Diary of John Quincy Adams, volume 1

21st.

23d.

375 22d. JQA 22d. Adams, John Quincy
22d.

The snow was entirely gone from the ground, and the three first days in this week, were such as might be expected in April, or May, but are not common, at this Season of the year: Last Night some new snow fell again: but it is not very cold now. In the Evening I read to my Aunt for about an hour. I began and went through the first book of the Conquest of Canäan. The Versification is very fine. Many of the Ideas are noble, and all such as highly become a republican pen; the following are a specimen.

Mine be the bliss, the bliss supreme to see My long-lov'd nation bless'd, and bless'd by me: Let others rule; compar'd with this pure joy, A throne's a bubble, and the world a toy.1

It will not be easy I believe to find, more excellent thoughts, and better express'd in the best of the british Poets.

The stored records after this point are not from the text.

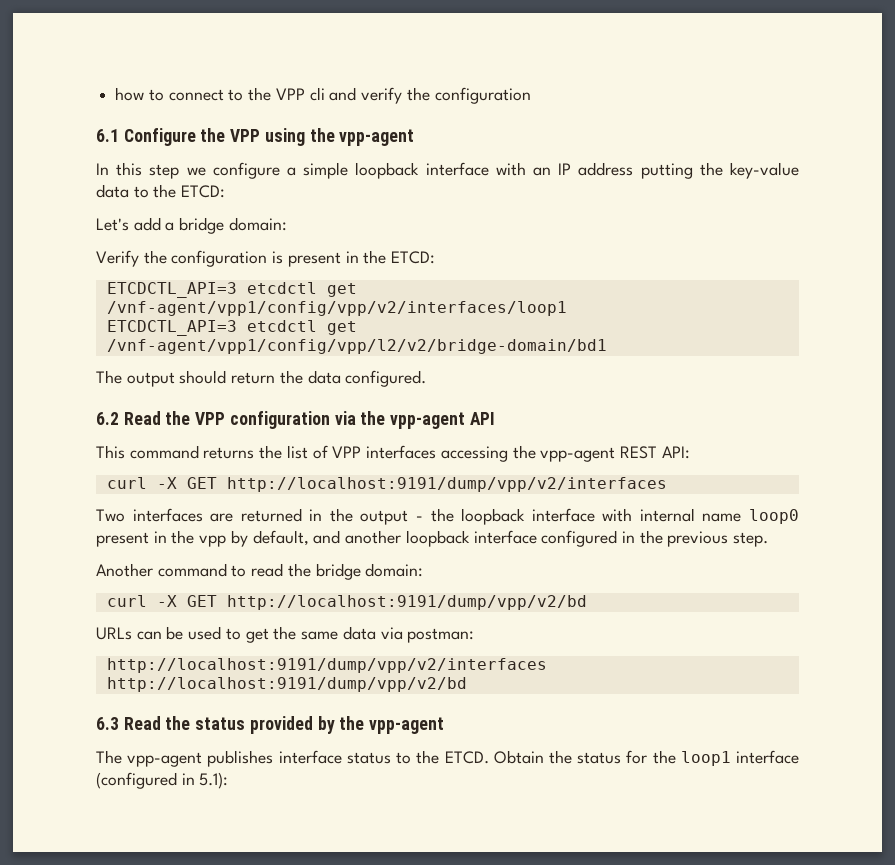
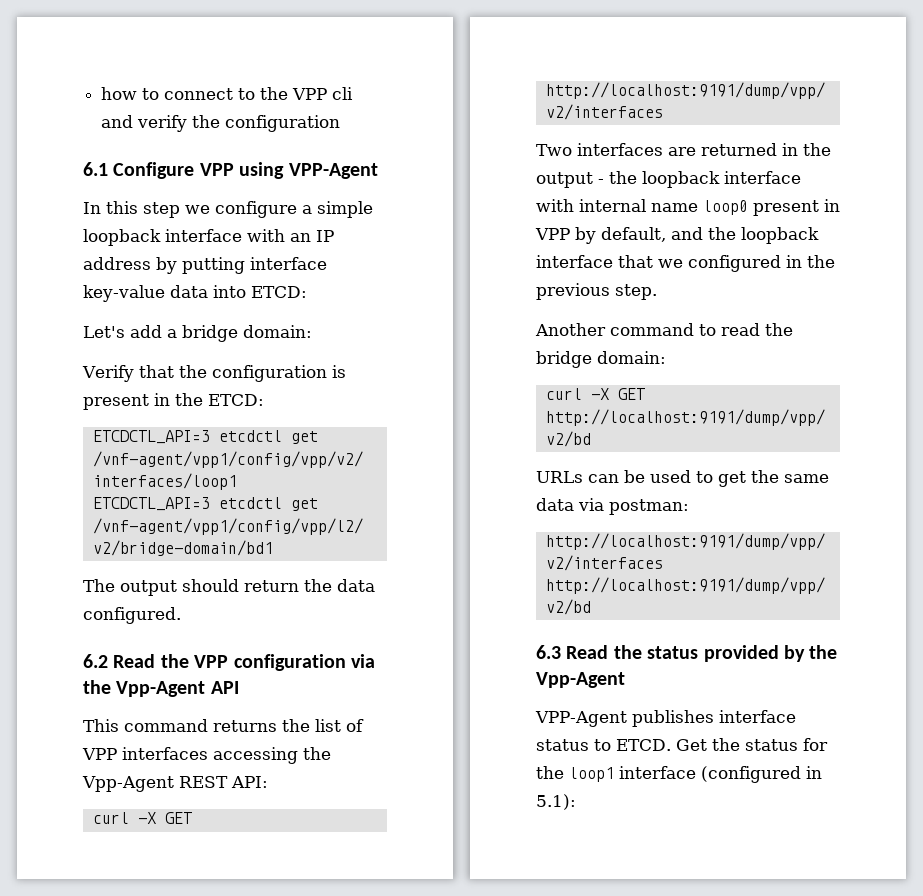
[200,128,226,142] the -> (195, 170) none
[309,128,415,146] the vpp-agent -> [288,163,378,179] VPP-Agent
[640,162,799,179] [96,184,177,198] putting the key-value data to the -> [156,257,327,274] [83,285,246,302] by putting interface key-value data into
(139, 258) none -> [138,365,174,378] that
[390,412,466,429] vpp-agent -> [116,681,206,697] Vpp-Agent
[540,447,616,462] vpp-agent -> [82,776,174,792] Vpp-Agent
[171,530,227,547] the vpp -> [535,228,570,240] VPP
[345,530,537,547] another loopback interface -> [708,227,819,244] [536,255,683,268] the loopback interface that we
[369,717,445,734] [96,750,203,767] vpp-agent // The vpp-agent -> [536,672,625,688] [535,711,627,727] Vpp-Agent // VPP-Agent
[416,750,544,764] the ETCD. Obtain -> [616,739,707,751] ETCD. Get

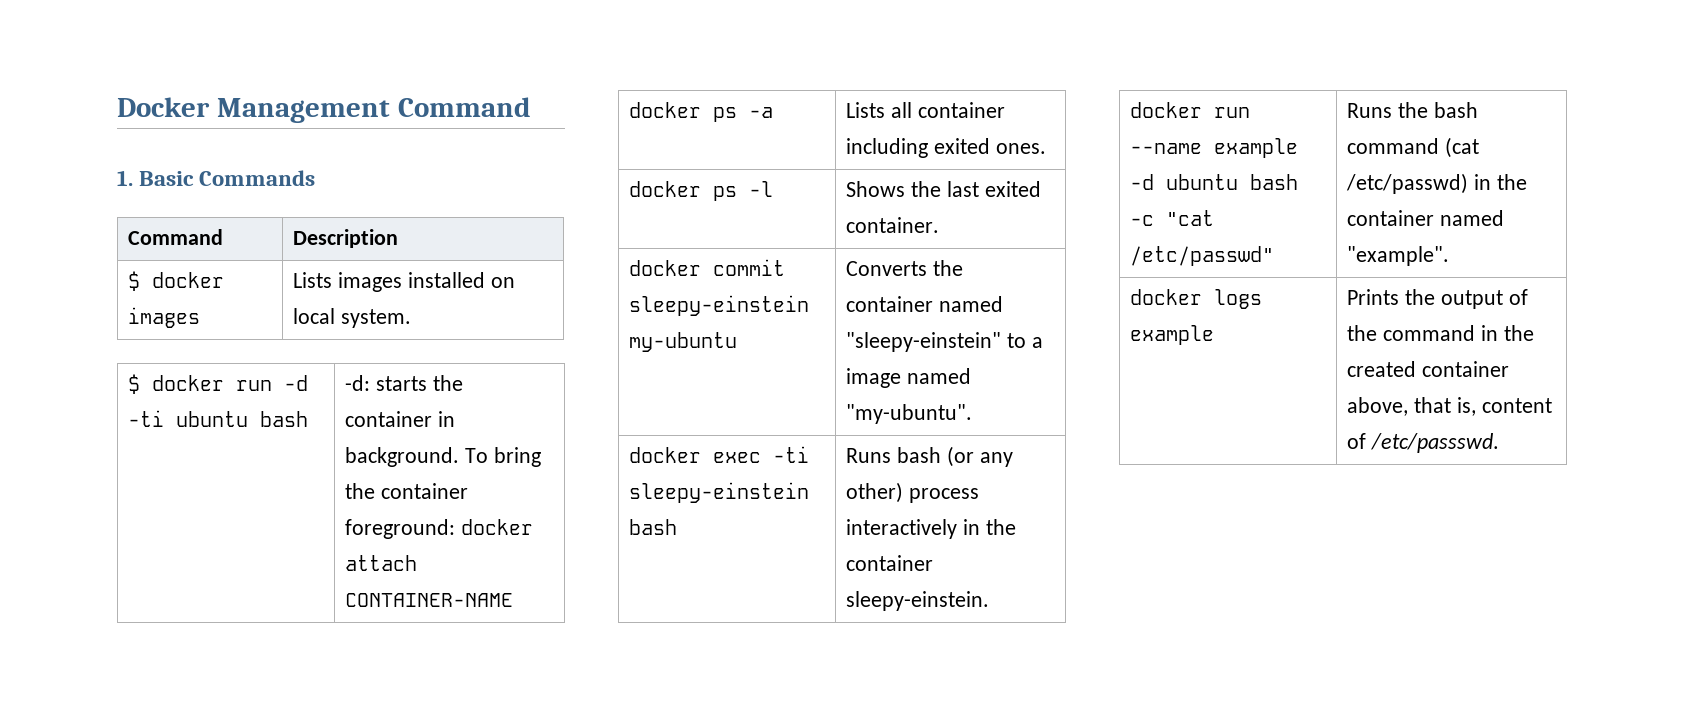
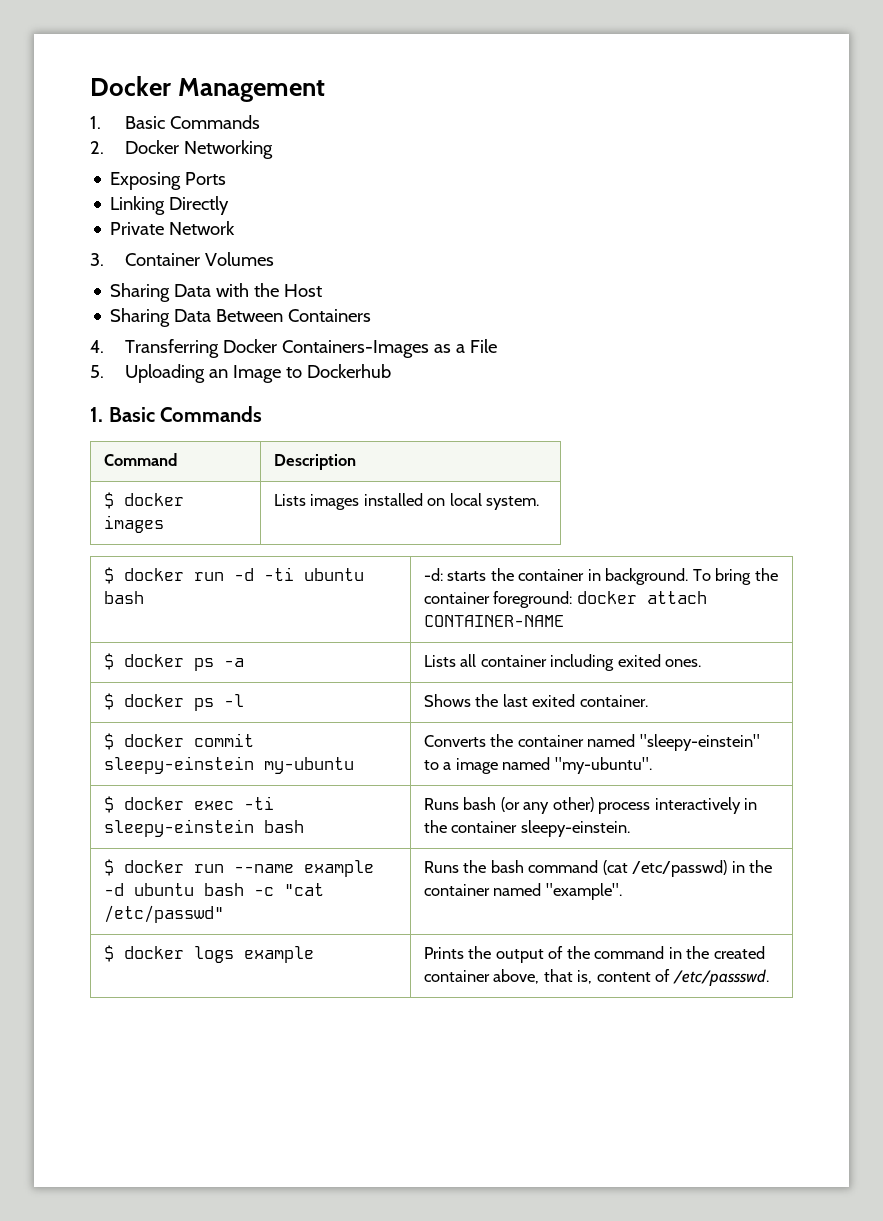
[397,97,531,117] Command -> [90,115,260,129] [90,140,273,159] [110,172,227,190] [110,196,230,215] [110,221,236,235] [90,252,274,266] [110,283,323,302] [110,308,372,327] [90,339,497,358] [90,364,391,383] // 1. Basic Commands // 2. Docker Networking // Exposing Ports // Linking Directly // Private Network // 3. Container Volumes // Sharing Data with the Host // Sharing Data Between Containers // 4. Transferring Docker Containers-Images as a File // 5. Uploading an Image to Dockerhub
(514, 600) none -> [103,653,114,670] $
(1047, 148) none -> [103,693,114,710] $
(940, 225) none -> [103,733,114,750] $
(973, 414) none -> [103,796,114,813] $
(990, 601) none -> [103,859,114,876] $
(1450, 256) none -> [103,945,114,962] $

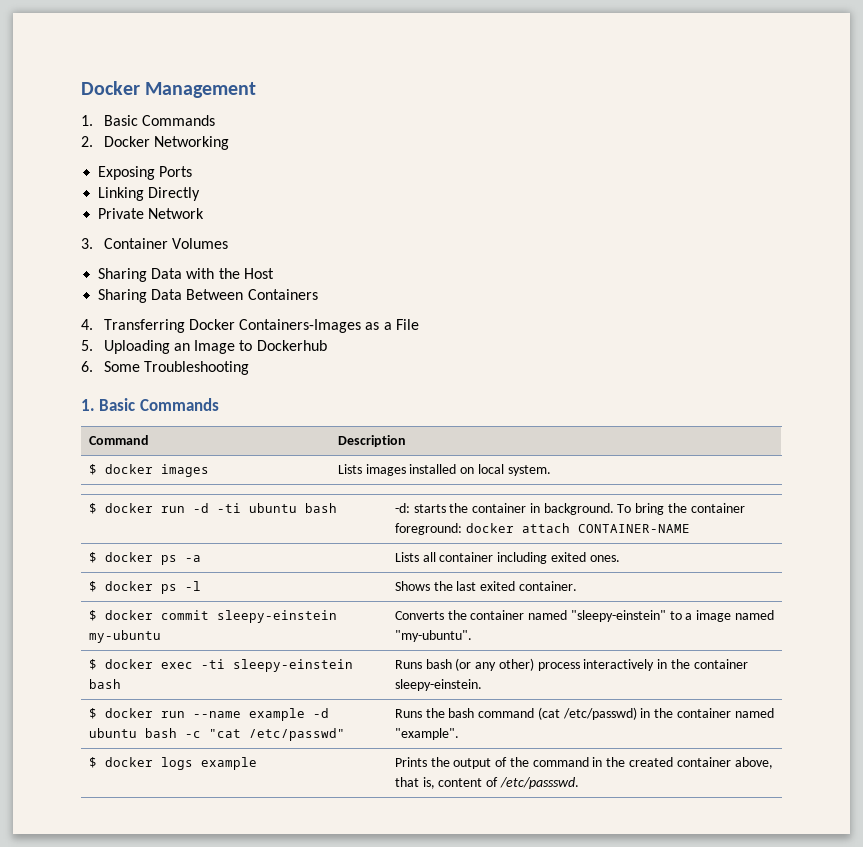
(391, 371) none -> [81,361,250,375] // 6. Some Troubleshooting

These lines also I think need only to be read, to be admired.

Of all the sympathy, that woes impart To the soft texture of the good man's heart, Departed friendship, claims the largest share, And sorrow in excess is virtue there.2

Mr. Wibird who borrow'd the book when it was at Braintree, read it, and was very much pleased with it. He says, the author of it, is the american Pope, as he calls the author of McFingal, our Butler, and Belknap who has written an history of New Hampshire,3 our Robertson.

1.

Bk. I, lines 593–596.

2.

Same, Bk. I, lines 497–500.

3.

Jeremy Belknap, the Dover, N.H., minister whose literary reputation rests chiefly on his History of New-Hampshire . . ., 3 vols., Boston, 1784–1792.